Both are the same durable instinct: make tradeoffs explicit and written, not implicit and forgotten. The act of writing forces clearer thinking, and the artifact pays dividends for years. This is also a soft-skill multiplier — the engineer who writes the clear RFC drives the decision and gets visible, which matters for the leveling discussed in the next lesson.
DORA: is our engineering actually getting better?
You can make great architecture decisions and still not know whether your delivery is healthy. The durable, research-backed answer is the DORA metrics (from the multi-year DevOps Research and Assessment program). Four numbers, measuring the two things that matter — speed and stability — and the deep finding is that the best teams are not forced to trade one for the other; they get both.
- Deployment Frequency — how often you ship to production. Elite teams deploy many times a day.
- Lead Time for Changes — how long from a code commit to it running in production.

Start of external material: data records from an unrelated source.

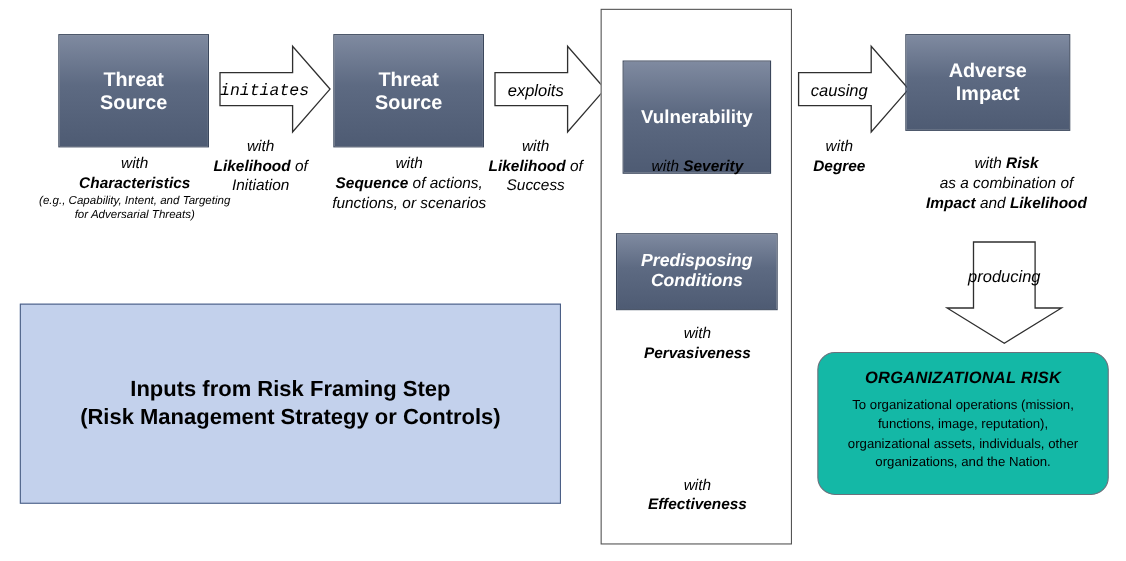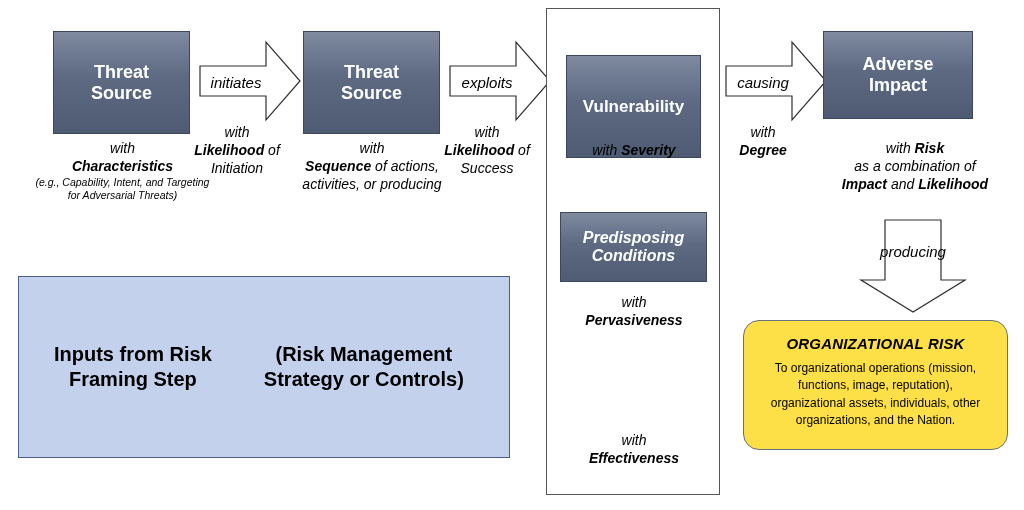"initiates" div.arrow-label { font-family: none -> Liberation Mono, monospace }
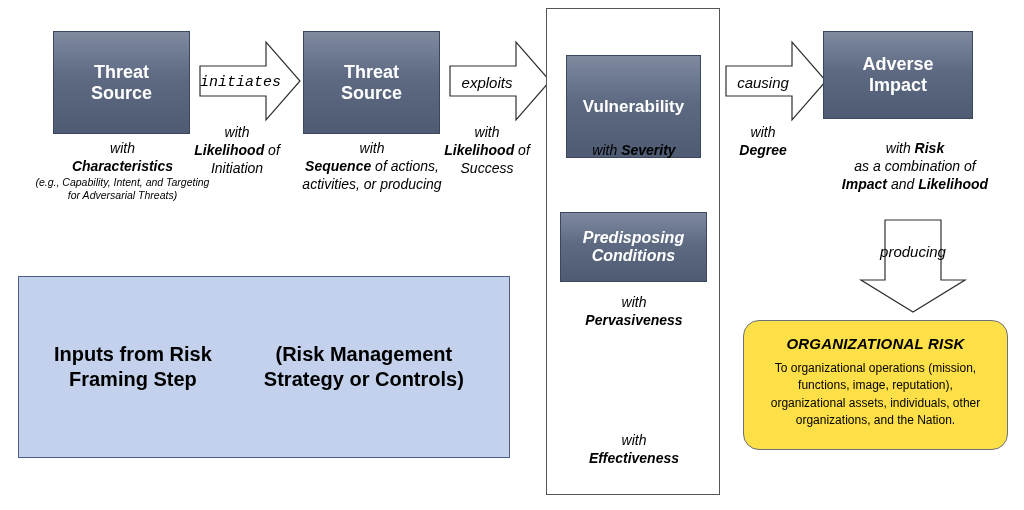"of actions, activities, or producing" span { text: activities, or producing -> functions, or scenarios }
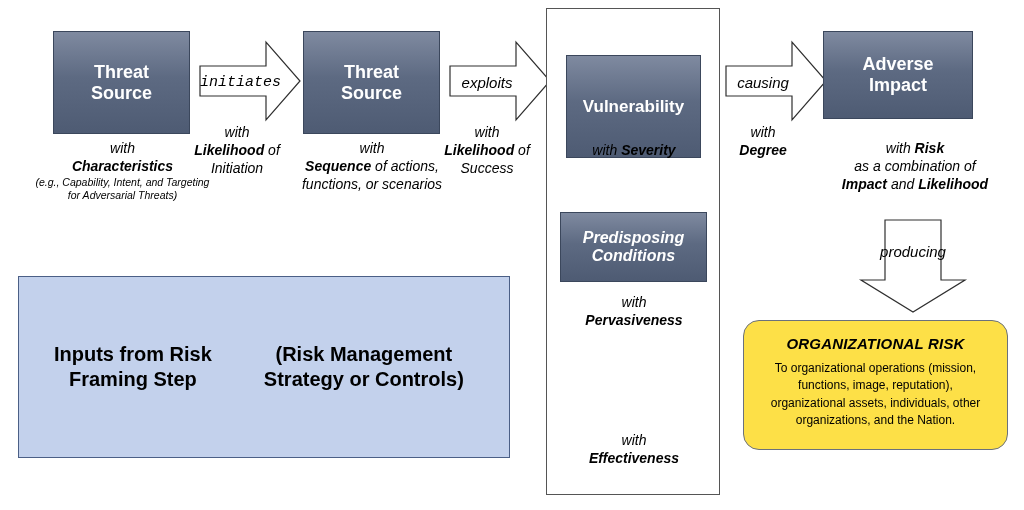"Inputs from Risk Framing Step" .inputs-box { flex-direction: row -> column }
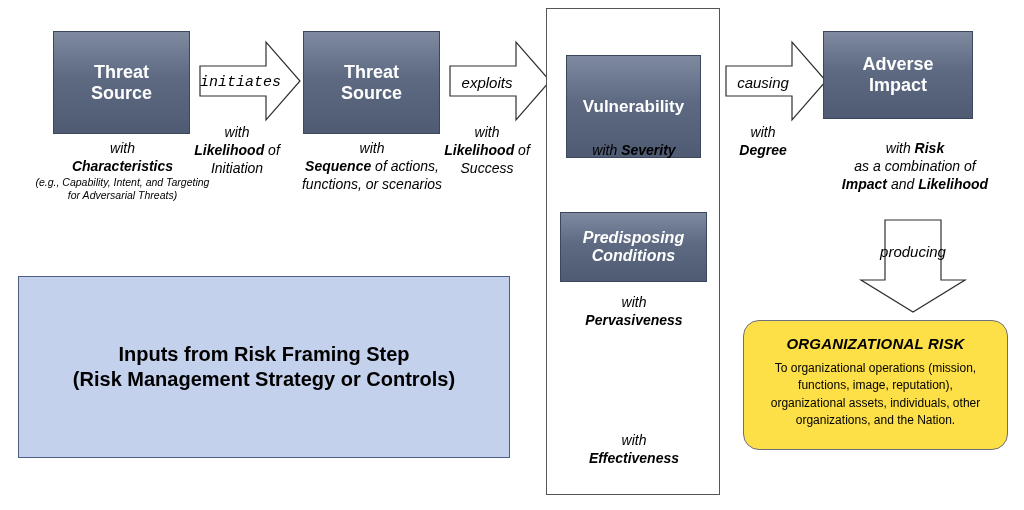"ORGANIZATIONAL RISK" .org-box { background: #fde047 -> #14b8a6 }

Shorter = a faster, healthier pipeline.
- Change Failure Rate (CFR) — what fraction of deployments cause a failure needing remediation. Lower = more stability.
- Time to Restore Service (MTTR) — when something breaks, how fast you recover. This is the operational payoff of the SRE practices in Chapter 6.

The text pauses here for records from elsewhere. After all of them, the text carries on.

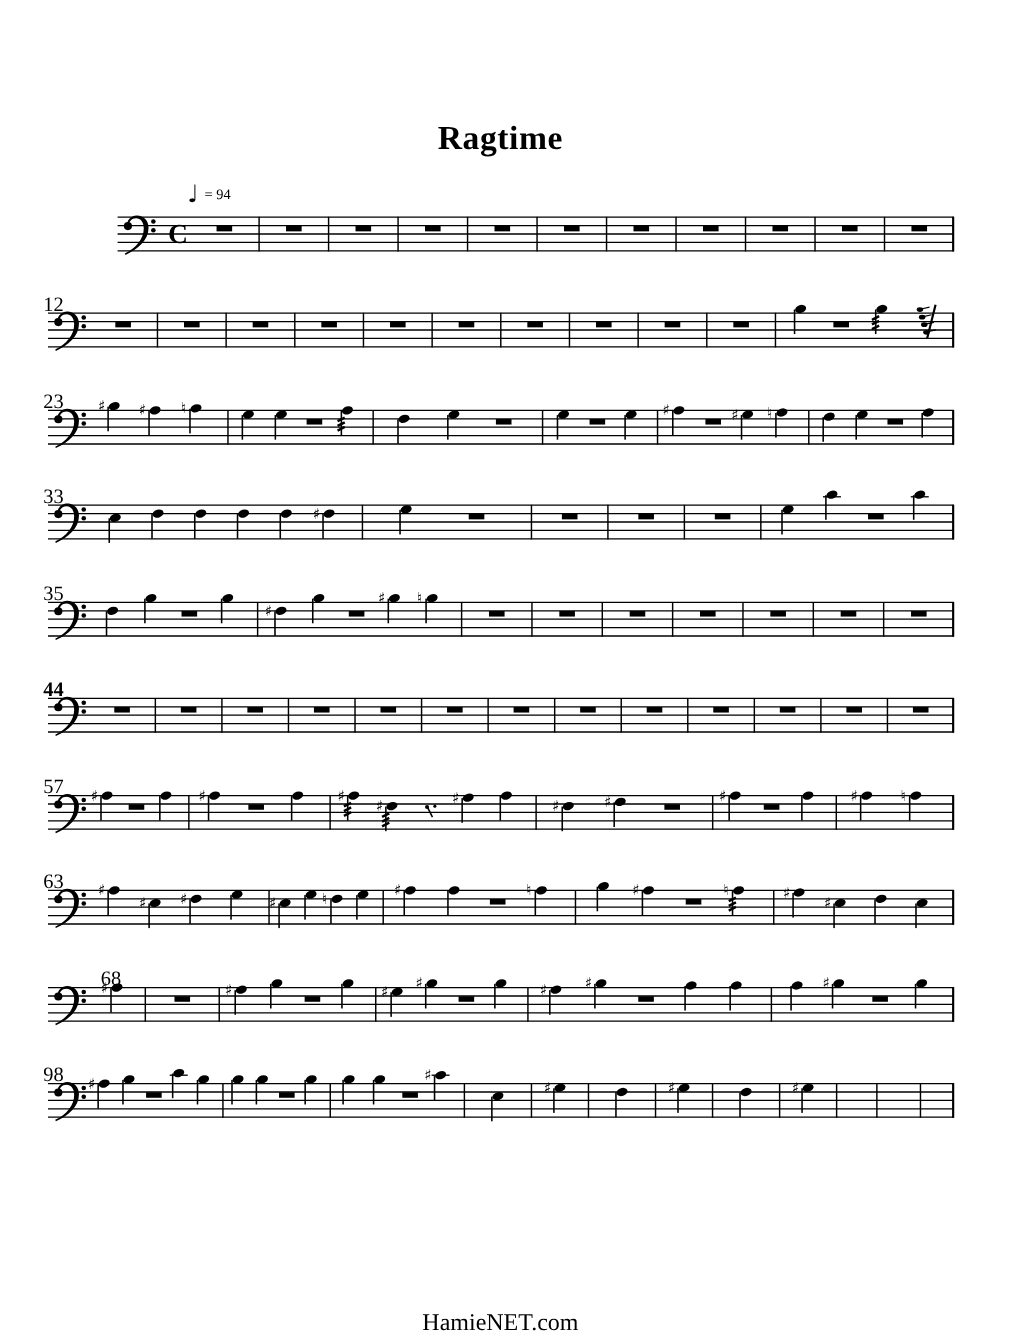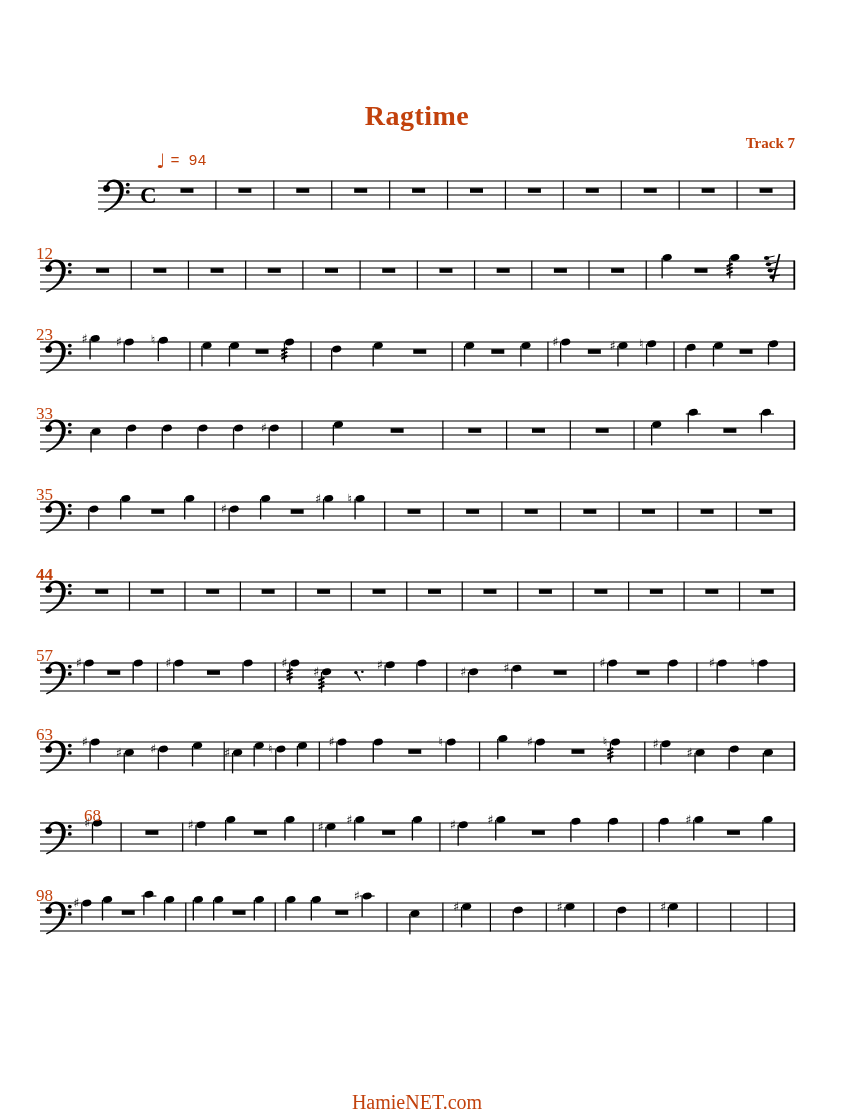"Ragtime" .page { color: #c2410c -> #000000 }
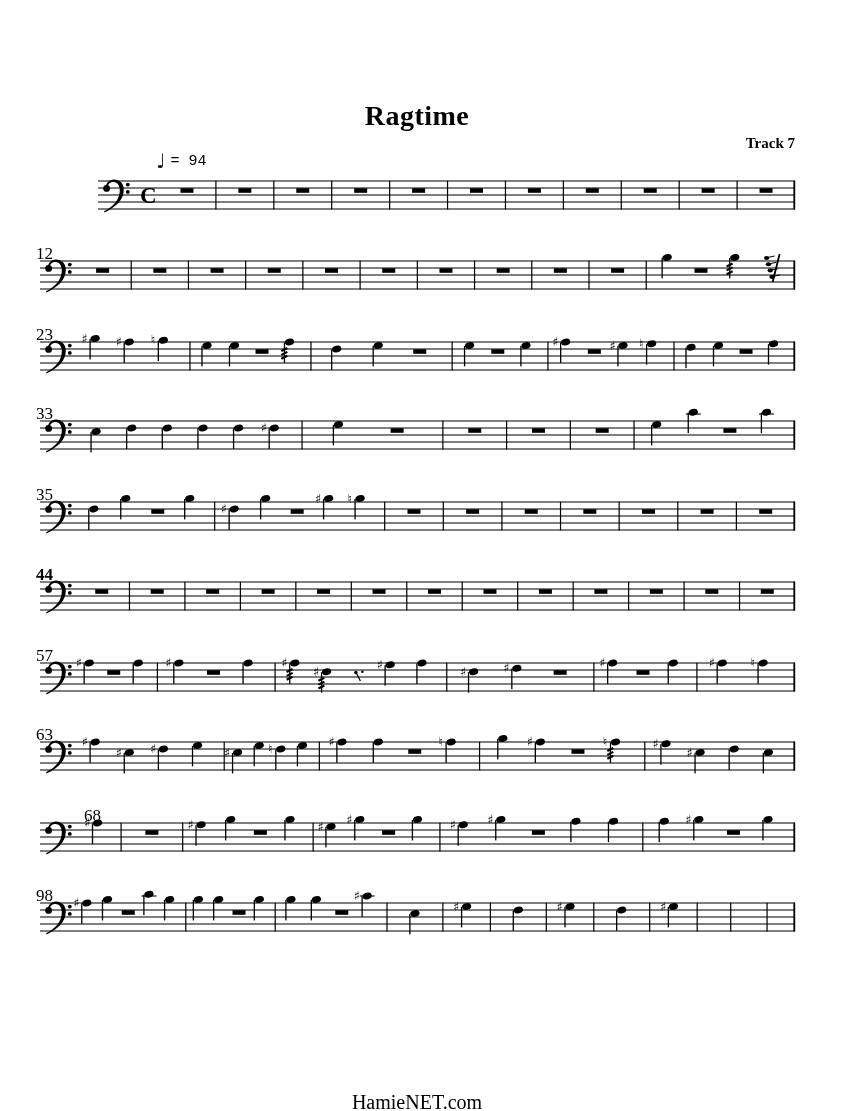"Track 7" div.track { html: <div>Track 7</div> -> none }
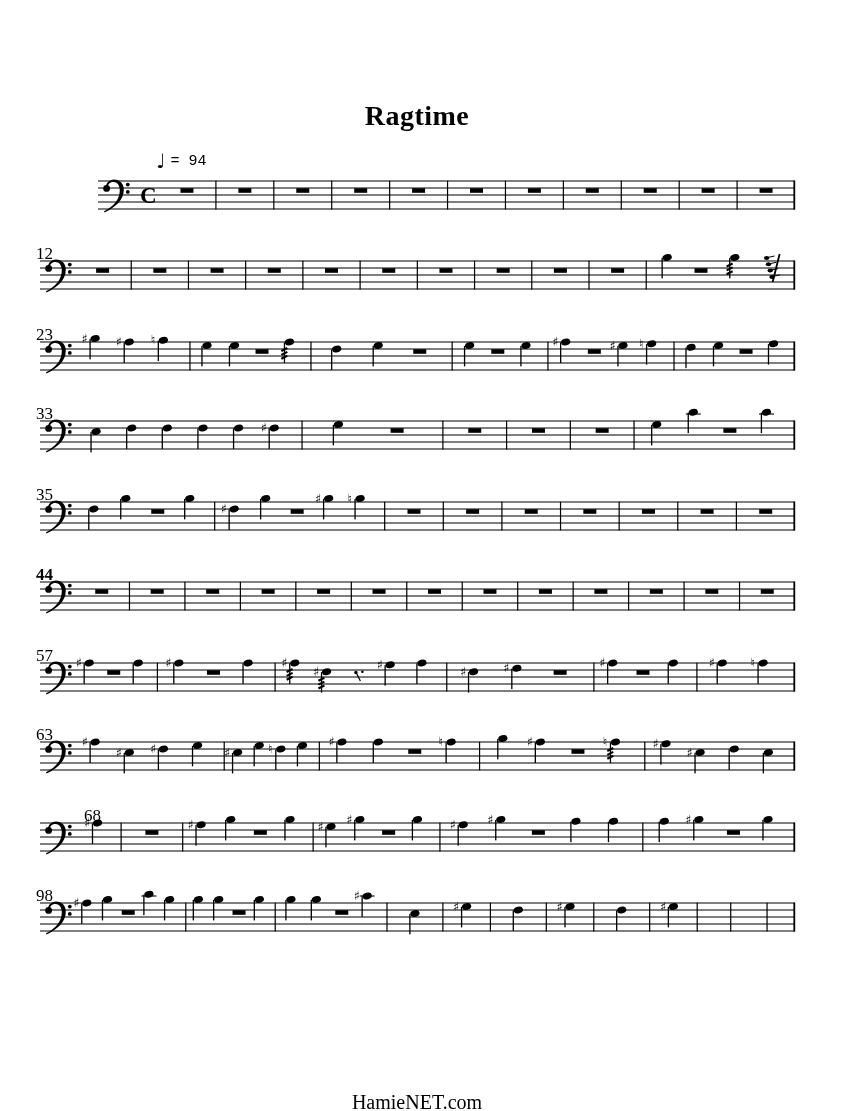"= 94" .tempo-val { font-family: Liberation Mono, monospace -> Liberation Serif, serif; font-size: 15px -> 12px }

Why DORA is durable and not just another dashboard: it ties your concrete technical work to outcomes. Better CI/CD (Chapter 5) lifts deployment frequency and lead time; better testing and progressive delivery lower change failure rate; better observability and incident response (Chapter 6) lower MTTR. DORA is the frame that lets you say "this investment made us measurably better," and it's the language platform and engineering leaders use. (A newer companion frame, DevEx, broadens this to developer experience — flow, feedback loops, cognitive load — but DORA remains the durable backbone.)

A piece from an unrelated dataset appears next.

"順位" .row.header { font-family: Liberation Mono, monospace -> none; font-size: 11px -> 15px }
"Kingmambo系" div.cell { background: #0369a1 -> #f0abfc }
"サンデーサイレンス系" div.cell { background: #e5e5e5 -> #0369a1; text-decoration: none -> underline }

:::tip Use DORA to justify the boring work Reliability work, paying down tech debt, improving the pipeline — these are hard to sell because they're invisible. DORA makes them visible: "our lead time dropped from 3 days to 2 hours and change-failure rate halved." Tie your technical proposals (in those RFCs) to a DORA metric and they stop being "engineering wants to tinker" and become "this improves how fast and safely we ship." That translation is a senior skill. :::
Why it matters
A cloud engineer's value is in deciding well and recording why. The recurring calls — build vs buy, managed vs self-hosted, monolith vs microservices, single- vs multi-cloud — each default to the simpler, lower-operational-cost option, and you deviate only on a specific, articulated trigger (and not, for multi-cloud, on the lock-in myth). The discipline that makes good decisions durable is writing them down: an ADR captures one decision (what, why, trade-offs) so the reasoning survives turnover, and an RFC aligns the team before a big change. Finally, DORA's four metrics — deployment frequency, lead time, change failure rate, and MTTR — are the durable, research-backed frame for whether your engineering is actually improving, and the language to justify the unglamorous reliability work. With decision-making and measurement in hand, the final lesson maps where these skills lead: the cloud-engineering career.